Opinion
May 10, 1905.
PRESENT: Douglas, C.J., Dubois and Blodgett, JJ.
(1) Equity. Divorce. Voidable Marriage. The court will not take jurisdiction in equity for the purpose of annulling a marriage voidable on account of fraud in procuring it, while an ample remedy is provided by the statute relating to divorce, which forbids the granting of the same upon default or admissions by the pleadings or except upon trial before the court in open session.
BILL IN EQUITY for the purpose of annulling an alleged voidable marriage. Bill dismissed.
Irving O. Hunt, for complainant.
This court will not take jurisdiction in equity for the purpose of annulling a marriage, voidable on account of fraud in procuring it, while another ample remedy is provided by the statute relating to divorce, which forbids the granting of the same upon default or admissions by the pleadings or except upon trial before the court in open session. As was said in Leckney v. Leckney, 26 R.I. 441: "That it was competent for the General Assembly to denominate a proceeding to annual a marriage of this kind" (voidable at the election of one or both of the parties) "a petition for divorce, there can be no doubt.

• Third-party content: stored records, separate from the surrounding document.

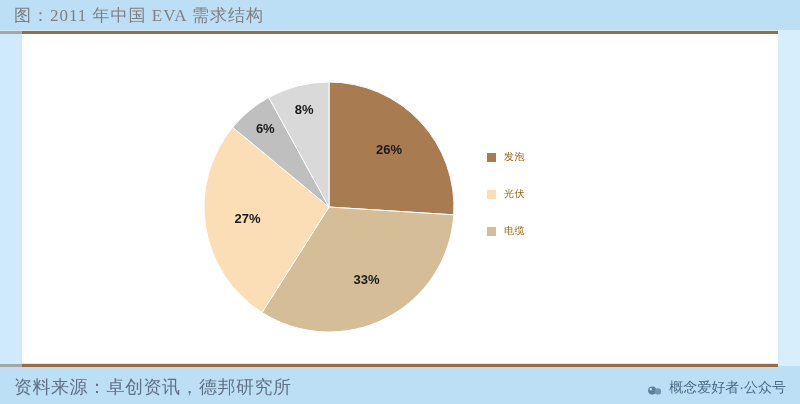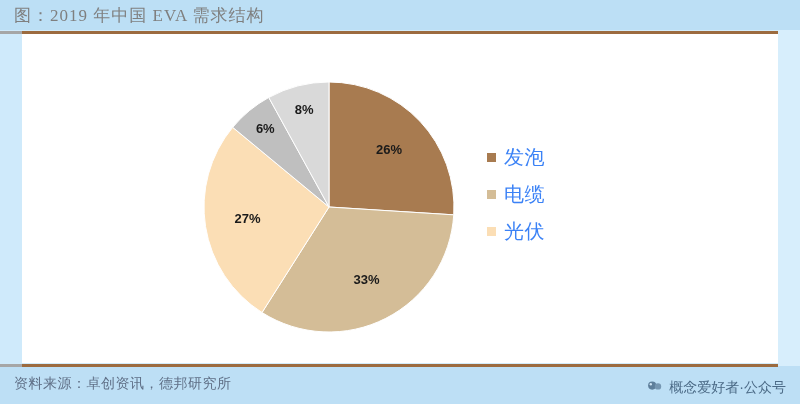--- a/index.html
+++ b/index.html
@@ -59,48 +59,48 @@
   #legend{
     position:absolute;left:465px;top:115px;width:250px;
   }
   .legend-item{
     display:flex;align-items:center;margin-bottom:21px;height:16px;
   }
   .legend-swatch{
     width:9px;height:9px;flex:0 0 9px;margin-right:8px;display:block;
   }
   .legend-label{
-    font-size:20px;color:#3b82f6;white-space:nowrap;
+    font-size:10px;color:#a16207;white-space:nowrap;
     font-family:Liberation Serif, serif;
     letter-spacing:0.5px;
   }
   
   #source-note{
     position:absolute;left:14px;top:375px;
-    font-size:14px;color:#5f6f86;letter-spacing:0.5px;
+    font-size:18px;color:#5f6f86;letter-spacing:0.5px;
     white-space:nowrap;
     font-family:"Liberation Serif","DejaVu Serif",serif;
   }
   #watermark{
     position:absolute;right:14px;top:379px;
-    display:flex;align-items:flex-start;gap:6px;
+    display:flex;align-items:flex-end;gap:6px;
     color:#4b6a86;font-size:14px;white-space:nowrap;
     font-family:"Liberation Sans","DejaVu Sans",sans-serif;
   }
   #watermark .wm-icon{display:block;}
 </style>
 </head>
 <body>
 
 <div id="bg-header-band"></div>
 <div id="bg-left-band"></div>
 <div id="bg-right-band"></div>
 <div id="bg-footer-band"></div>
 
-<div id="title">图：2019 年中国 EVA 需求结构</div>
+<div id="title">图：2011 年中国 EVA 需求结构</div>
 
 <div class="divider" id="divider-top">
   <span class="gray"></span>
   <span class="brown"></span>
 </div>
 
 <div id="chart-card">
 
   <div id="pie-wrap">
     <svg id="pie-svg" width="290" height="262" viewBox="0 0 290 262">
@@ -120,26 +120,26 @@
         </g>
     </svg>
   </div>
 
   <div id="legend">
       <div class="legend-item">
         <span class="legend-swatch" style="background: rgb(168, 123, 80);"></span>
         <span class="legend-label">发泡</span>
       </div>
       <div class="legend-item">
+        <span class="legend-swatch" style="background: rgb(251, 222, 181);"></span>
+        <span class="legend-label">光伏</span>
+      </div>
+      <div class="legend-item">
         <span class="legend-swatch" style="background: rgb(212, 189, 151);"></span>
         <span class="legend-label">电缆</span>
-      </div>
-      <div class="legend-item">
-        <span class="legend-swatch" style="background: rgb(251, 222, 181);"></span>
-        <span class="legend-label">光伏</span>
       </div>
     </div>
 
 </div>
 
 <div class="divider" id="divider-bottom">
   <span class="gray"></span>
   <span class="brown"></span>
 </div>
 

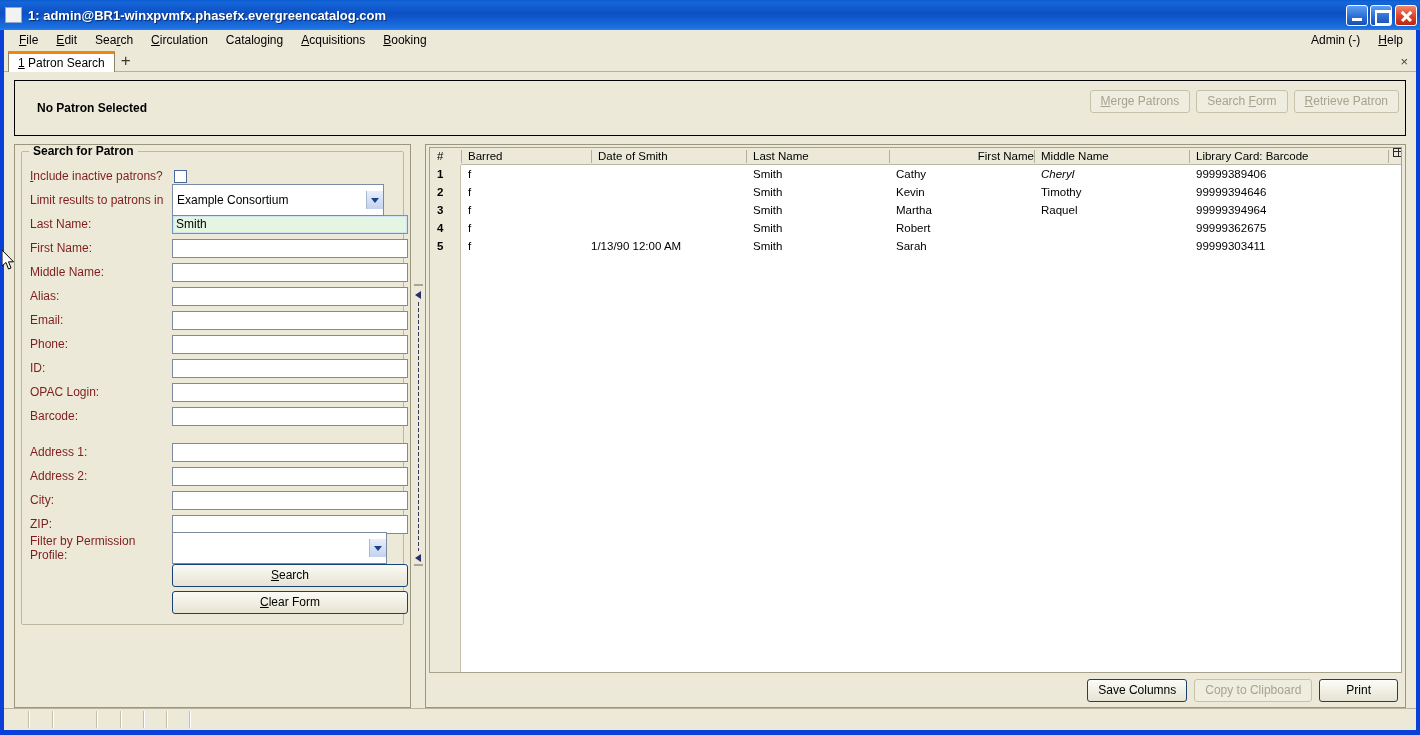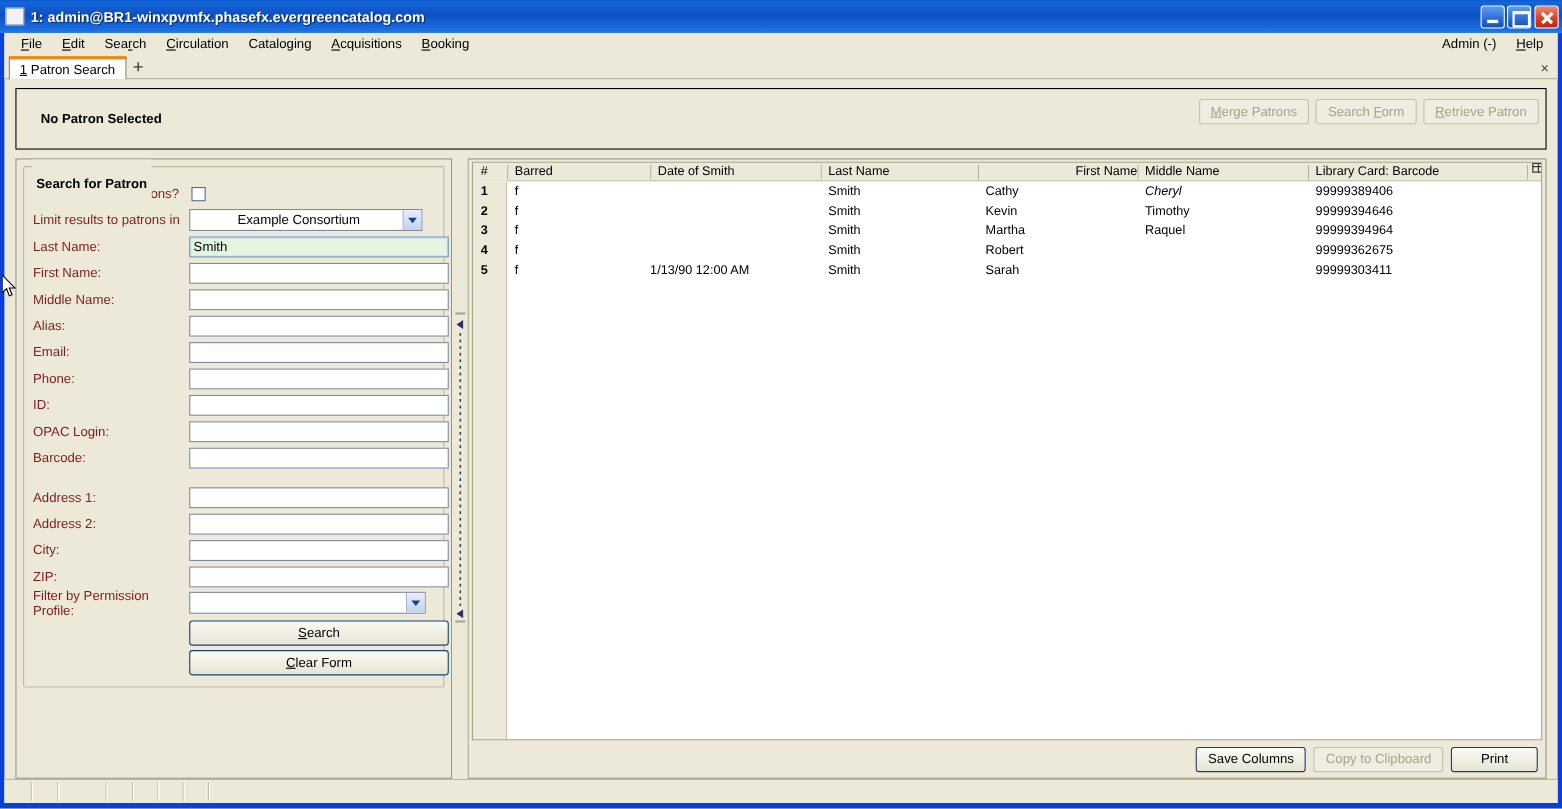--- a/index.html
+++ b/index.html
@@ -197,21 +197,21 @@
     margin: 6px 6px 0 6px;
     border: 1px solid #bdb9a0;
     border-radius: 2px;
     padding: 0 8px 10px 8px;
     position: relative;
   }
   #search-group-title {
     position: absolute;
     left: 7px; top: -8px;
     background: #ece9d8;
-    padding: 16px 4px;
+    padding: 0 4px;
     font-weight: bold;
     font-size: 12px;
   }
   .frow {
     display: flex; align-items: center;
     height: 24px;
     margin-top: 0px;
   }
   .flabel {
     width: 142px;
@@ -239,29 +239,28 @@
   .fcheck {
     width: 13px; height: 13px;
     border: 1px solid #4a6b9a;
     background: #ffffff;
     margin-left: 2px;
     cursor: default;
   }
   .fselect {
     flex: 0 0 180px;
     width: 180px;
-    height: 20px;
+    height: 32px;
     border: 1px solid #7c8ba1;
     background: #ffffff;
     font-size: 12px;
     display: flex; align-items: center;
     padding: 0 0 0 4px;
     position: relative;
     cursor: default;
-    text-align: center;
   }
   .fselect.wide { flex: 0 0 212px; width: 212px; }
   .fselect .sel-text { flex: 1 1 auto; white-space: nowrap; overflow: hidden; }
   .fselect .arrowbox {
     width: 17px; height: 18px;
     margin-right: 0px;
     background: linear-gradient(to bottom, #e8eefb, #c3d2ee);
     border-left: 1px solid #a8b6ce;
     display: flex; align-items: center; justify-content: center;
     flex: 0 0 17px;

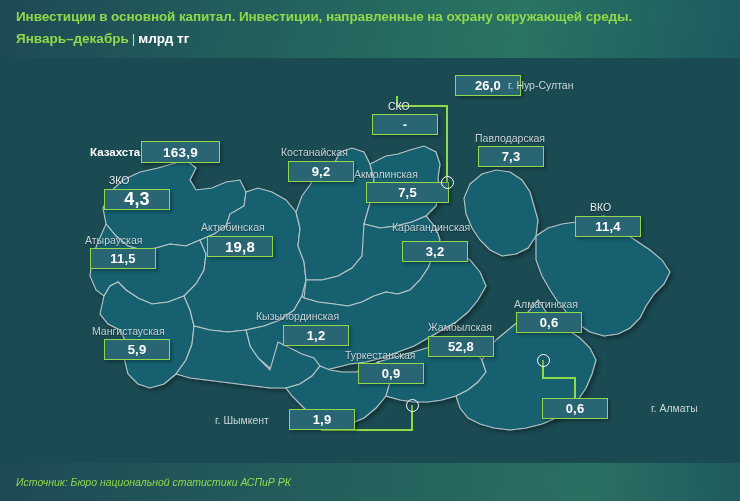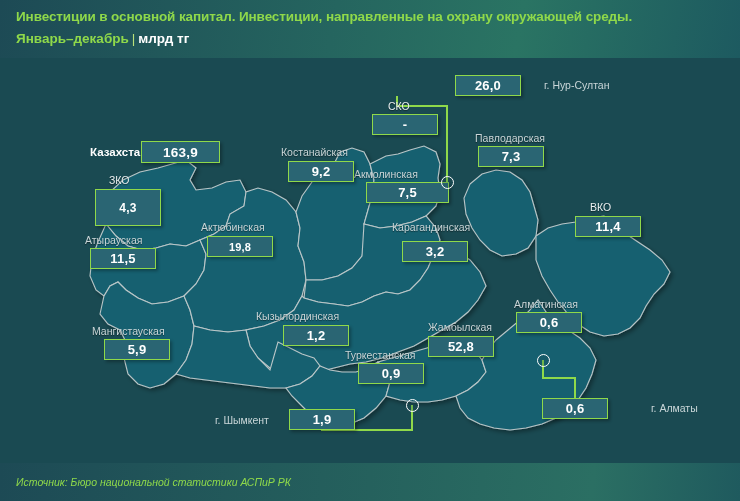--- a/index.html
+++ b/index.html
@@ -178,30 +178,30 @@
         <polyline points="447,124 447,48 397,48 397,38" fill="none" stroke="#8fd94a" stroke-width="2"></polyline>
         <polyline points="543,302 543,320 575,320 575,340" fill="none" stroke="#8fd94a" stroke-width="2"></polyline>
         <polyline points="412,347 412,372 322,372 322,356" fill="none" stroke="#8fd94a" stroke-width="2"></polyline>
       </g>
     </svg>
 
     <div class="kz-label" style="left:62px; top:88px;margin-left:28px;">Казахстан</div>
     <div class="box" style="left:141px; top:83px; width:79px; height:22px; font-size:13.5px;">163,9</div>
 
     <div class="rlabel bright" style="left:109px; top:116px;">ЗКО</div>
-    <div class="box" style="left:95px; top:131px; width:66px; height:37px; font-size:12px;">4,3</div>
+    <div class="box" style="left:104px; top:131px; width:66px; height:21px; font-size:18px;">4,3</div>
 
     <div class="rlabel" style="left:85px; top:176px;">Атырауская</div>
     <div class="box" style="left:90px; top:190px; width:66px; height:21px; font-size:13px;">11,5</div>
 
     <div class="rlabel" style="left:92px; top:267px;">Мангистауская</div>
     <div class="box" style="left:104px; top:281px; width:66px; height:21px; font-size:13px;">5,9</div>
 
     <div class="rlabel" style="left:201px; top:163px;">Актюбинская</div>
-    <div class="box" style="left:207px; top:178px; width:66px; height:21px; font-size:11px;">19,8</div>
+    <div class="box" style="left:207px; top:178px; width:66px; height:21px; font-size:15px;">19,8</div>
 
     <div class="rlabel" style="left:281px; top:88px;">Костанайская</div>
     <div class="box" style="left:288px; top:103px; width:66px; height:21px; font-size:13px;">9,2</div>
 
     <div class="rlabel bright" style="left:388px; top:42px;">СКО</div>
     <div class="box" style="left:372px; top:56px; width:66px; height:21px; font-size:13px;">-</div>
 
     <div class="rlabel" style="left:354px; top:110px;">Акмолинская</div>
     <div class="box" style="left:366px; top:124px; width:83px; height:21px; font-size:13px;">7,5</div>
 
@@ -220,21 +220,21 @@
     <div class="rlabel" style="left:345px; top:291px;">Туркестанская</div>
     <div class="box" style="left:358px; top:305px; width:66px; height:21px; font-size:13px;">0,9</div>
 
     <div class="rlabel" style="left:428px; top:263px;">Жамбылская</div>
     <div class="box" style="left:428px; top:278px; width:66px; height:21px; font-size:13px;">52,8</div>
 
     <div class="rlabel" style="left:514px; top:240px;">Алматинская</div>
     <div class="box" style="left:516px; top:254px; width:66px; height:21px; font-size:13px;">0,6</div>
 
     <div class="box" style="left:455px; top:17px; width:66px; height:21px; font-size:13px;">26,0</div>
-    <div class="city-name" style="left:544px; top:21px;text-align:center;">г. Нур-Султан</div>
+    <div class="city-name" style="left:508px; top:21px;text-align:center;">г. Нур-Султан</div>
     <div class="citydot" style="left:441px; top:118px;"></div>
 
     <div class="box" style="left:542px; top:340px; width:66px; height:21px; font-size:13px;">0,6</div>
     <div class="city-name" style="left:615px; top:344px;padding-left:36px;">г. Алматы</div>
     <div class="citydot" style="left:537px; top:296px;"></div>
 
     <div class="city-name" style="left:215px; top:356px;">г. Шымкент</div>
     <div class="box" style="left:289px; top:351px; width:66px; height:21px; font-size:13px;">1,9</div>
     <div class="citydot" style="left:406px; top:341px;"></div>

And having so denominated it, this court is authorized to treat it as such for the purposes aforesaid." And again: "Owing to the difference between the language of our statute and that of other States relating to the subject of divorce, but little aid can be obtained from the decisions of the courts of those States in regard to the proper construction of the statute before us."
In consequence of the conclusion we have reached, the bill must be dismissed for want of jurisdiction.